## Required work
Restate each entry below without changing a word.

(Records contained in a dataset)
^^^^
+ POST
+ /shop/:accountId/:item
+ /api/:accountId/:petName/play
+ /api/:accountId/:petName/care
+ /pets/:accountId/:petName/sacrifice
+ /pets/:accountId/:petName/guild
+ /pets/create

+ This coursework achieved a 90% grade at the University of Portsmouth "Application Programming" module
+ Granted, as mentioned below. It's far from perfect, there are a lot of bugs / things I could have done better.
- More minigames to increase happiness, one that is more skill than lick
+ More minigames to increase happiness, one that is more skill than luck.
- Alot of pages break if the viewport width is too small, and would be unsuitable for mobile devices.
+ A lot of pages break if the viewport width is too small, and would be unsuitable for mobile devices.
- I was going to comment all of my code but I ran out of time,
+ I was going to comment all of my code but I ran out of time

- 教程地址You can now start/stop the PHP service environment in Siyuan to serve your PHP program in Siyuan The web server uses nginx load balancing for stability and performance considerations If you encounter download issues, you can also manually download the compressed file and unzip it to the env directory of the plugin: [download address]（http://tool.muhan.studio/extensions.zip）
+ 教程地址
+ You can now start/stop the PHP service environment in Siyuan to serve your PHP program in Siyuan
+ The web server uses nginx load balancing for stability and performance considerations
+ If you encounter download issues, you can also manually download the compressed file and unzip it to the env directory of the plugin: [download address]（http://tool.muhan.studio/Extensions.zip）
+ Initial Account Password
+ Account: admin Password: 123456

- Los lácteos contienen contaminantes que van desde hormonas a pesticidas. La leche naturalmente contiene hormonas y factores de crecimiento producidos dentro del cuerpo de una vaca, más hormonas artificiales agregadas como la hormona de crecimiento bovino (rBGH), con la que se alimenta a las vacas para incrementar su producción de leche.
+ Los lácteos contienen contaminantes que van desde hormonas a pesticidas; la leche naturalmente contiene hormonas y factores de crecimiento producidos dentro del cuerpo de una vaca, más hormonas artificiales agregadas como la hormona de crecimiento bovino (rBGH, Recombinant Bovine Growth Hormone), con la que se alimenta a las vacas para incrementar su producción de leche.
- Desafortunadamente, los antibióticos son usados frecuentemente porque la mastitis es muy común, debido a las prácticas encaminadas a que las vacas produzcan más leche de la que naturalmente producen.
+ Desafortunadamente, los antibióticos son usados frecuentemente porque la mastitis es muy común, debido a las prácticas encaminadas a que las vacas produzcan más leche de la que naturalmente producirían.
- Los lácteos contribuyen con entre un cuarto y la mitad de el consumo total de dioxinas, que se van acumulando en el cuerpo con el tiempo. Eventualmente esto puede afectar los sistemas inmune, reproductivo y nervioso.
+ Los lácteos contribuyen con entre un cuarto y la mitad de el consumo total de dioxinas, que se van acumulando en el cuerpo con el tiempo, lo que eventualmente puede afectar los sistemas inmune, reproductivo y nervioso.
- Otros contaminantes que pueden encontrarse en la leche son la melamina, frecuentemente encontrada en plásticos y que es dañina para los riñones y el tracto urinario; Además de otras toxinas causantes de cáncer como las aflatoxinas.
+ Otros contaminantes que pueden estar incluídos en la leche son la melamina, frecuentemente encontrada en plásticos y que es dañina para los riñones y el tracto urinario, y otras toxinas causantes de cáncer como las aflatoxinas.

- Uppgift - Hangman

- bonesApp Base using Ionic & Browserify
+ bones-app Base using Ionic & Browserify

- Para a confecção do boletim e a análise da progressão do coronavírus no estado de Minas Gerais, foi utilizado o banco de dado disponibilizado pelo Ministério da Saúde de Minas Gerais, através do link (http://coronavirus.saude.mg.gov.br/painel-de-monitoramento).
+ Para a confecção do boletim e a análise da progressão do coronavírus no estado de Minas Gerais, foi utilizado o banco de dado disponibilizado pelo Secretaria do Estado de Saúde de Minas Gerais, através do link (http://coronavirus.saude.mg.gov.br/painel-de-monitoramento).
^^^^
## Solution to the problem
+ POST
+ /shop/:accountId/:item
+ /api/:accountId/:petName/play
+ /api/:accountId/:petName/care
+ /pets/:accountId/:petName/sacrifice
+ /pets/:accountId/:petName/guild
+ /pets/create

+ This coursework achieved a 90% grade at the University of Portsmouth "Application Programming" module
+ Granted, as mentioned below. It's far from perfect, there are a lot of bugs / things I could have done better.
- More minigames to increase happiness, one that is more skill than lick
+ More minigames to increase happiness, one that is more skill than luck.
- Alot of pages break if the viewport width is too small, and would be unsuitable for mobile devices.
+ A lot of pages break if the viewport width is too small, and would be unsuitable for mobile devices.
- I was going to comment all of my code but I ran out of time,
+ I was going to comment all of my code but I ran out of time

- 教程地址You can now start/stop the PHP service environment in Siyuan to serve your PHP program in Siyuan The web server uses nginx load balancing for stability and performance considerations If you encounter download issues, you can also manually download the compressed file and unzip it to the env directory of the plugin: [download address]（http://tool.muhan.studio/extensions.zip）
+ 教程地址
+ You can now start/stop the PHP service environment in Siyuan to serve your PHP program in Siyuan
+ The web server uses nginx load balancing for stability and performance considerations
+ If you encounter download issues, you can also manually download the compressed file and unzip it to the env directory of the plugin: [download address]（http://tool.muhan.studio/Extensions.zip）
+ Initial Account Password
+ Account: admin Password: 123456

- Los lácteos contienen contaminantes que van desde hormonas a pesticidas. La leche naturalmente contiene hormonas y factores de crecimiento producidos dentro del cuerpo de una vaca, más hormonas artificiales agregadas como la hormona de crecimiento bovino (rBGH), con la que se alimenta a las vacas para incrementar su producción de leche.
+ Los lácteos contienen contaminantes que van desde hormonas a pesticidas; la leche naturalmente contiene hormonas y factores de crecimiento producidos dentro del cuerpo de una vaca, más hormonas artificiales agregadas como la hormona de crecimiento bovino (rBGH, Recombinant Bovine Growth Hormone), con la que se alimenta a las vacas para incrementar su producción de leche.
- Desafortunadamente, los antibióticos son usados frecuentemente porque la mastitis es muy común, debido a las prácticas encaminadas a que las vacas produzcan más leche de la que naturalmente producen.
+ Desafortunadamente, los antibióticos son usados frecuentemente porque la mastitis es muy común, debido a las prácticas encaminadas a que las vacas produzcan más leche de la que naturalmente producirían.
- Los lácteos contribuyen con entre un cuarto y la mitad de el consumo total de dioxinas, que se van acumulando en el cuerpo con el tiempo. Eventualmente esto puede afectar los sistemas inmune, reproductivo y nervioso.
+ Los lácteos contribuyen con entre un cuarto y la mitad de el consumo total de dioxinas, que se van acumulando en el cuerpo con el tiempo, lo que eventualmente puede afectar los sistemas inmune, reproductivo y nervioso.
- Otros contaminantes que pueden encontrarse en la leche son la melamina, frecuentemente encontrada en plásticos y que es dañina para los riñones y el tracto urinario; Además de otras toxinas causantes de cáncer como las aflatoxinas.
+ Otros contaminantes que pueden estar incluídos en la leche son la melamina, frecuentemente encontrada en plásticos y que es dañina para los riñones y el tracto urinario, y otras toxinas causantes de cáncer como las aflatoxinas.

- Uppgift - Hangman

- bonesApp Base using Ionic & Browserify
+ bones-app Base using Ionic & Browserify

- Para a confecção do boletim e a análise da progressão do coronavírus no estado de Minas Gerais, foi utilizado o banco de dado disponibilizado pelo Ministério da Saúde de Minas Gerais, através do link (http://coronavirus.saude.mg.gov.br/painel-de-monitoramento).
+ Para a confecção do boletim e a análise da progressão do coronavírus no estado de Minas Gerais, foi utilizado o banco de dado disponibilizado pelo Secretaria do Estado de Saúde de Minas Gerais, através do link (http://coronavirus.saude.mg.gov.br/painel-de-monitoramento).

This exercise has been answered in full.